We encode a table T, merging maps \((\equiv ,f)\), and runs of \(u\in Up \) with output \(w\in \varGamma ^*\) in the resulting transducer of T. We use word variables \(T_u\) for T(u), booleans \(E_{u,v}\) for \(u\equiv v\), word variables \(f_u\) for f(u), word variable u and letter variables \(a_i\in [1,k]\) with \(u=a_1\cdot \dots \cdot a_k\) for an input word of length k, and word variables \(w=w_0\cdot w_1\cdot \dots \cdot w_k\cdot w_{k+1}\) for their output step by step. The bounds on the size of u is given by small model theorems in automata and transducers.

We use string equation formulae to encode the properties we combine in the minimal generation subroutines. We classically build \(\phi _{eq}\) that ensures \(E_{u,v}\) denotes an equivalence. Then, each point of Definition 3 can be seen as a simple combination of string equations on \(T_u\) and \(f_u\) using the binary variables \(E_{u,v}\) for \(u,v\in P_T\). We can thus build \(\phi _{mm}\) that ensures \(E_{u,v}\) and \(f_u\) denote a MM.

For the transducer resulting from \((\equiv ,f)\), and its open completions, we add booleans \(m_{u,a}\), \(o_{u,a}\) that indicate leaving \(q_u\) with a is a muted or open transition.

To model runs, we use \(\phi _{run}(u,w)\) ensuring u has a run with output w in the transducer resulting from \(E_{u,v}\) and \(f_u\). We build it by making sure the run starts in the initial state with production \(w_0\), ends in a final state with production \(w_{k+1}\), and at the \(i^\text {th}\) step, the input letter is \(a_i\) and the output word is \(w_i\).

To encode MinGen(T) we only need to find \(E_{u,v},f_u\) that respect \(\phi _{mm}\) with n states, where n starts at 1 and increases until a solution is found.

For CompetingMinGen(T), we use Proposition 13 to split the encoding in two. To encode the case where there exist two non-equivalent MMs, we use variables \(E_{u,v}\) and \(f_u\) respecting \(\phi _{mm}\) for a first MM, copies \(E'_{u,v}\) and \(f'_u\) respecting \(\phi _{mm}\) for a second MM, and \(\phi _{ Up }\) and \(\phi _{run}\) to encode the existence of \(u\in Up \) whose run differs in the transducers resulting from both MMs.

It is easy to encode the case where there exist an open completion and a word \(u\in Up \) that uses an open or muted transition, by using \(m_{u,a}\) and \(o_{u,a}\) on the run of u in the transducer resulting from the MM of \(E_{u,v}\) and \(f_u\).
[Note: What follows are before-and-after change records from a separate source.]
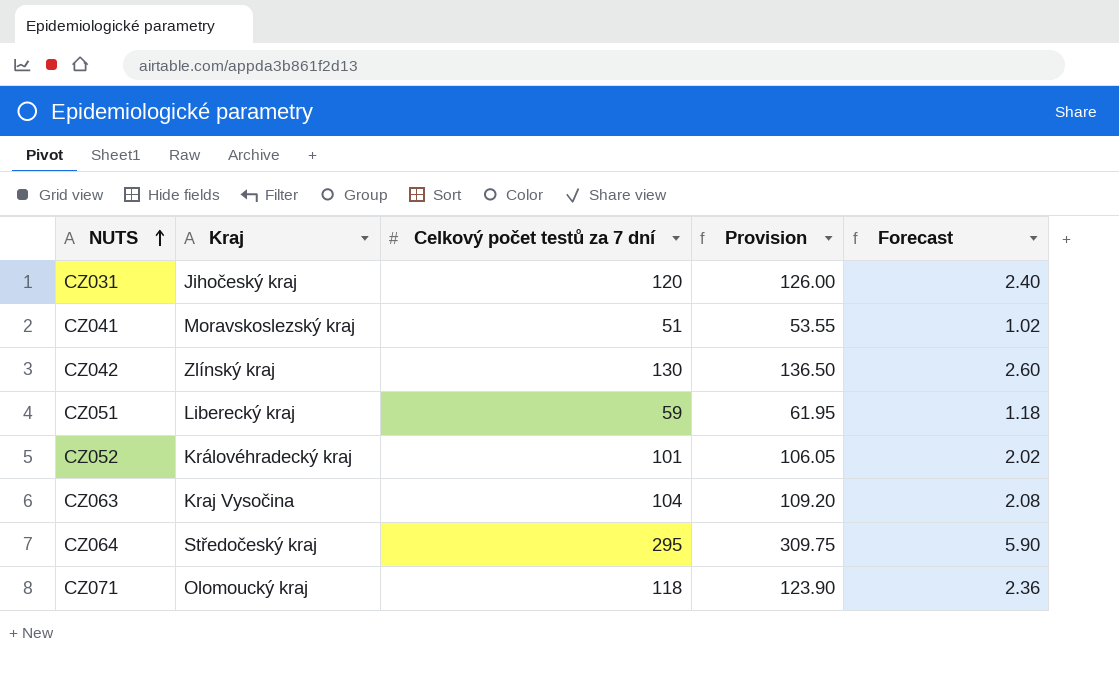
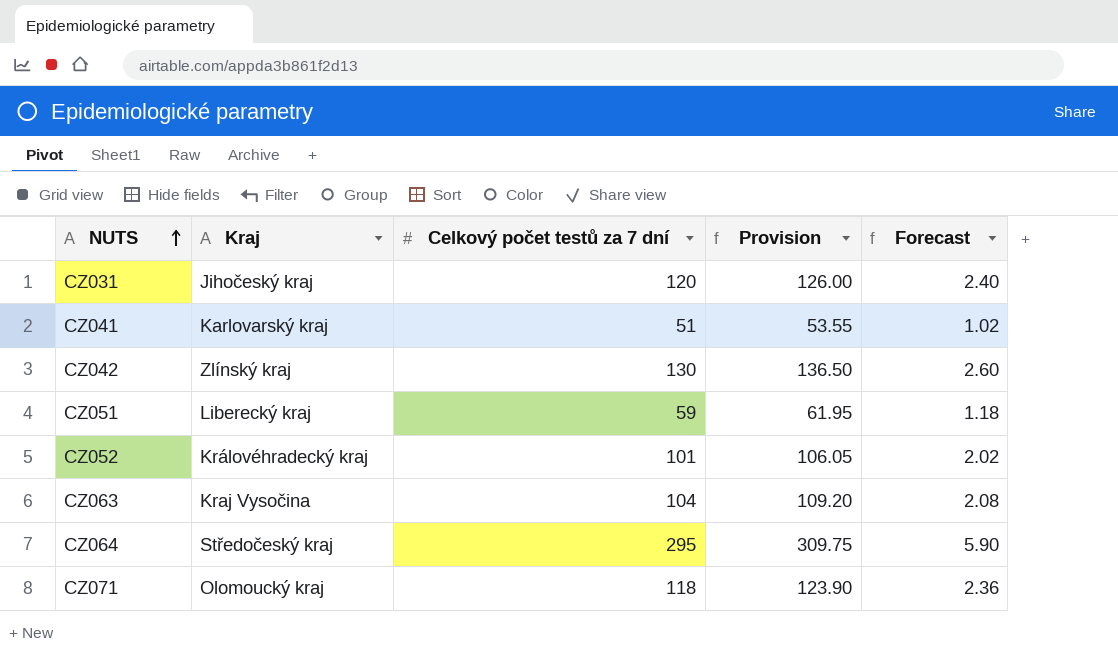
CZ041 | Kraj: Moravskoslezský kraj -> Karlovarský kraj

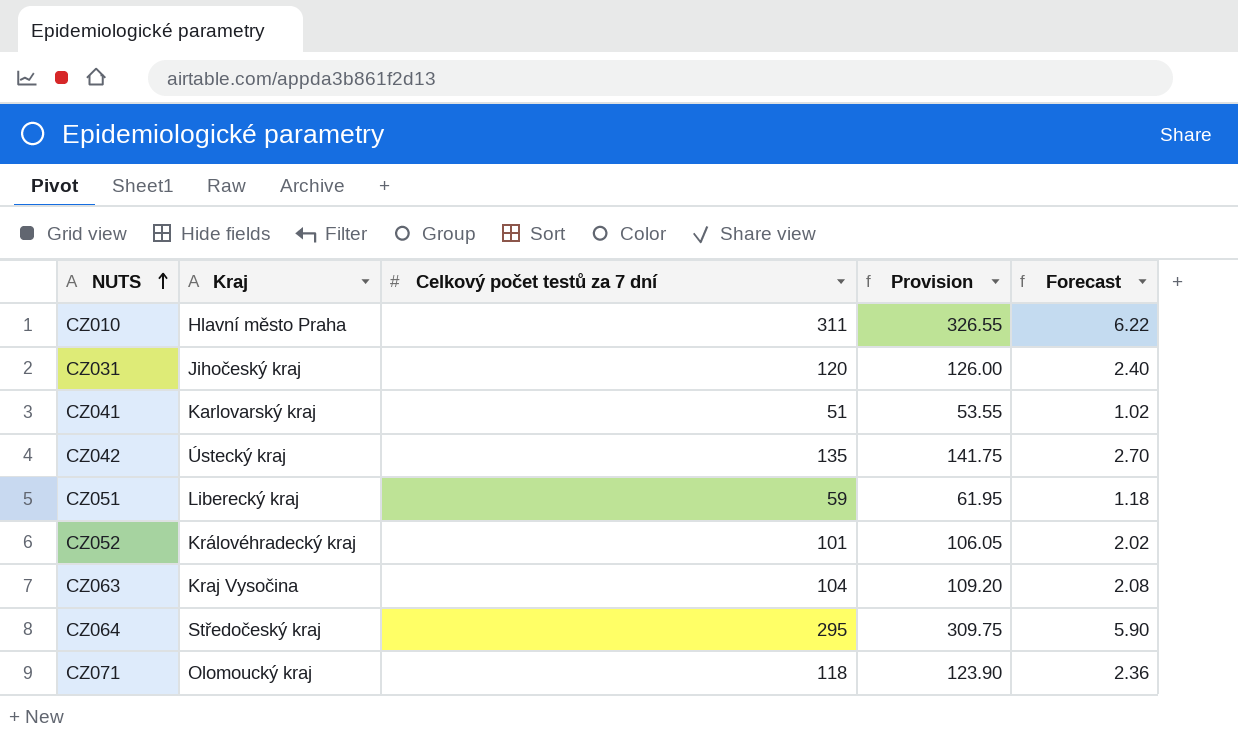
row CZ010: none -> Hlavní město Praha | 311 | 326.55 | 6.22
CZ042 | Kraj: Zlínský kraj -> Ústecký kraj
CZ042 | Celkový počet testů za 7 dní: 130 -> 135
CZ042 | Provision: 136.50 -> 141.75
CZ042 | Forecast: 2.60 -> 2.70

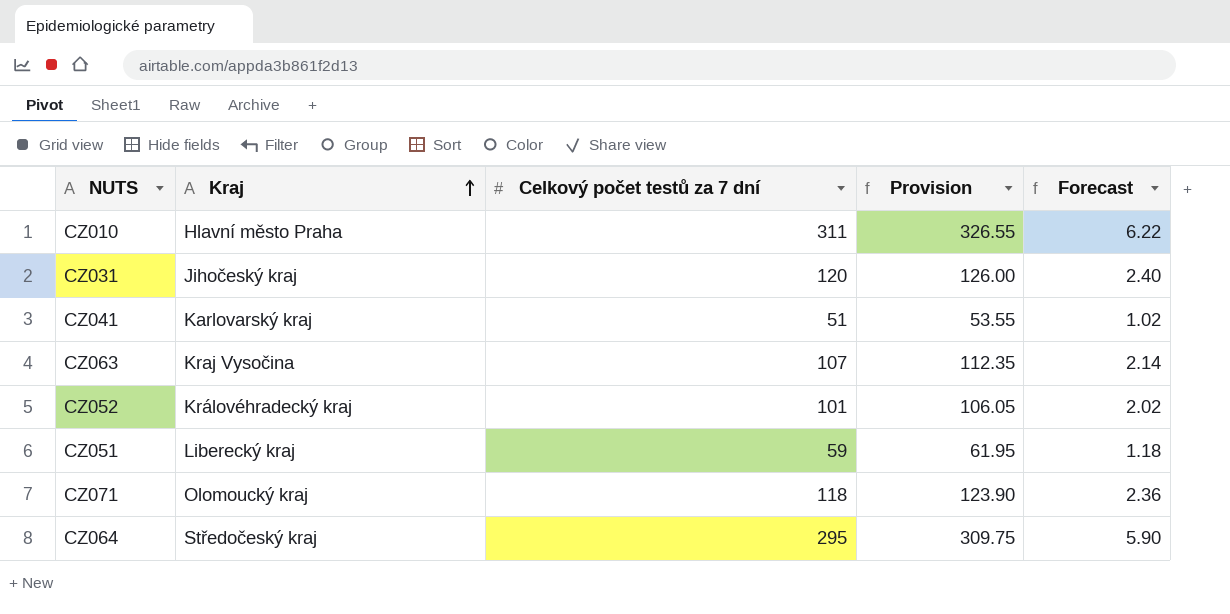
row order: NUTS ascending -> Kraj ascending
row CZ042: Ústecký kraj | 135 | 141.75 | 2.70 -> none
CZ063 | Celkový počet testů za 7 dní: 104 -> 107
CZ063 | Provision: 109.20 -> 112.35
CZ063 | Forecast: 2.08 -> 2.14

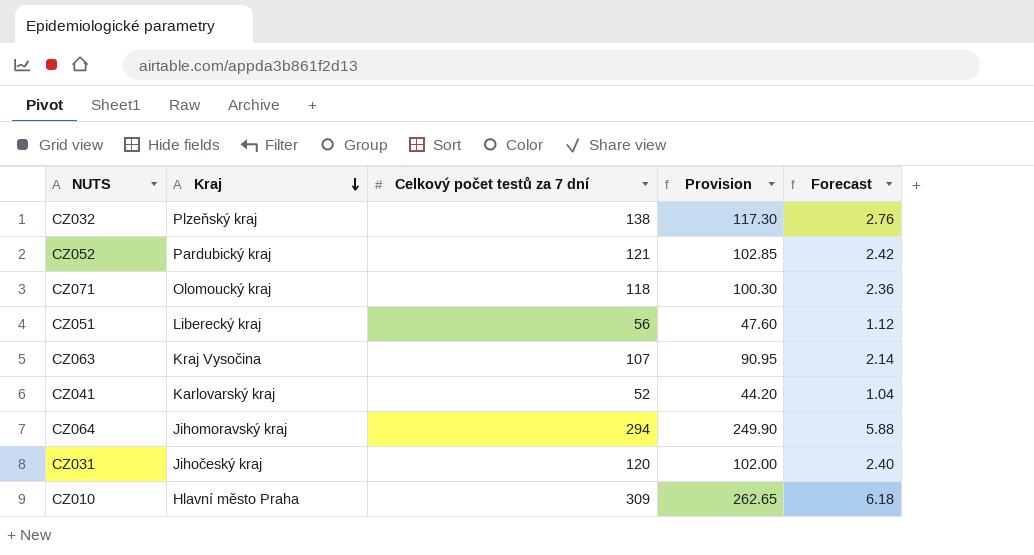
row order: Kraj ascending -> Kraj descending
column Provision | formula: [Celkový počet testů za 7 dní] * 1.05 -> [Celkový počet testů za 7 dní] * 0.85
row CZ032: none -> Plzeňský kraj | 138 | 117.30 | 2.76
CZ052 | Kraj: Královéhradecký kraj -> Pardubický kraj
CZ052 | Celkový počet testů za 7 dní: 101 -> 121
CZ052 | Forecast: 2.02 -> 2.42
CZ051 | Celkový počet testů za 7 dní: 59 -> 56
CZ051 | Forecast: 1.18 -> 1.12
CZ041 | Celkový počet testů za 7 dní: 51 -> 52
CZ041 | Forecast: 1.02 -> 1.04
CZ064 | Kraj: Středočeský kraj -> Jihomoravský kraj
CZ064 | Celkový počet testů za 7 dní: 295 -> 294
CZ064 | Forecast: 5.90 -> 5.88
CZ010 | Celkový počet testů za 7 dní: 311 -> 309
CZ010 | Forecast: 6.22 -> 6.18

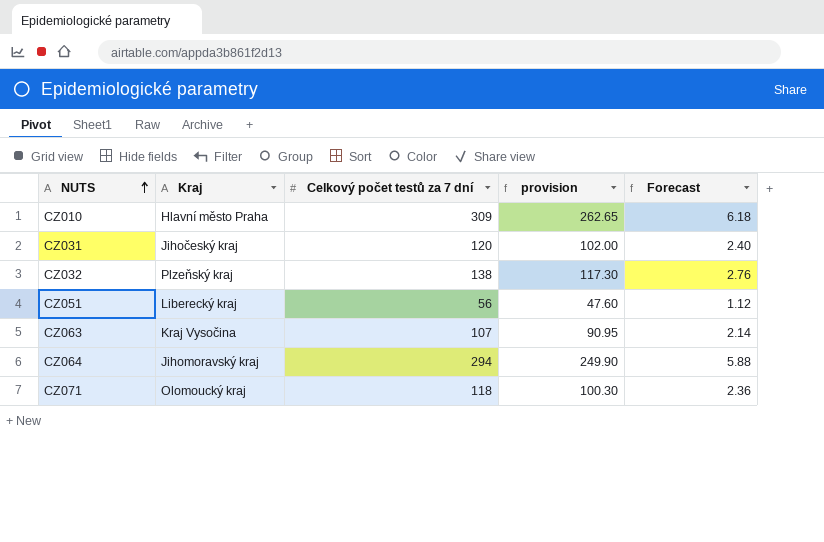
row order: Kraj descending -> NUTS ascending
column name: Provision -> provision
row CZ052: Pardubický kraj | 121 | 102.85 | 2.42 -> none
row CZ041: Karlovarský kraj | 52 | 44.20 | 1.04 -> none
Combined together, they encode the minimal generating subroutines in string equations, that could then be encoded in SAT, leading to our result:

Proposition 14

Let T be an observation table. The subroutines MinGen(T) and CompetingMinGen(T) can be effectively implemented.

Note on Complexity: As this string-equation encoding is a polynomial shorthand for a SAT encoding, each oracle call solves an \(\mathbf {NP}\) problem. Coarsely, MinGen(T) and CompetingMinGen(T) are of complexity \( \mathbf {P}^{\mathbf {NP}}\). To find a minimal MM of size n, we need \(n-1\) of those oracles to fail on sizes \(1\le i < n\). If we take Algorithm 2 in its entirety, each call to MinGen(T) and CompetingMinGen(T) need not make use of n oracle calls since we can cache current minimal size for future calls.

6 Conclusion

Adapting graybox learning to transducers revealed more complex than expected. Our solution relies on merging maps, muted and open transitions while offering better bounds on equivalence queries than OSTIA. Two main questions remain open: (1) The bound on the number of equivalence queries was the aim of this paper, but the number of membership queries or call to string equations solvers are not considered. Providing tight bounds or proposing a potential tradeoff, like the one described in [1], would increase the viability of the implementation of such an algorithm. (2) We could consider other classes of side information like general upper bound that cut sections of \(\varSigma ^*\times \varGamma ^*\).

As practical future work, we plan to apply our learning algorithm to the minimization of strategies synthesized by tools participating in the Reactive Synthesis Competition [9]. In one of the tracks from the competition, specifications are even given in a format where assumptions about the environment are explicit [10]. We expect our algorithm to work best for that setup.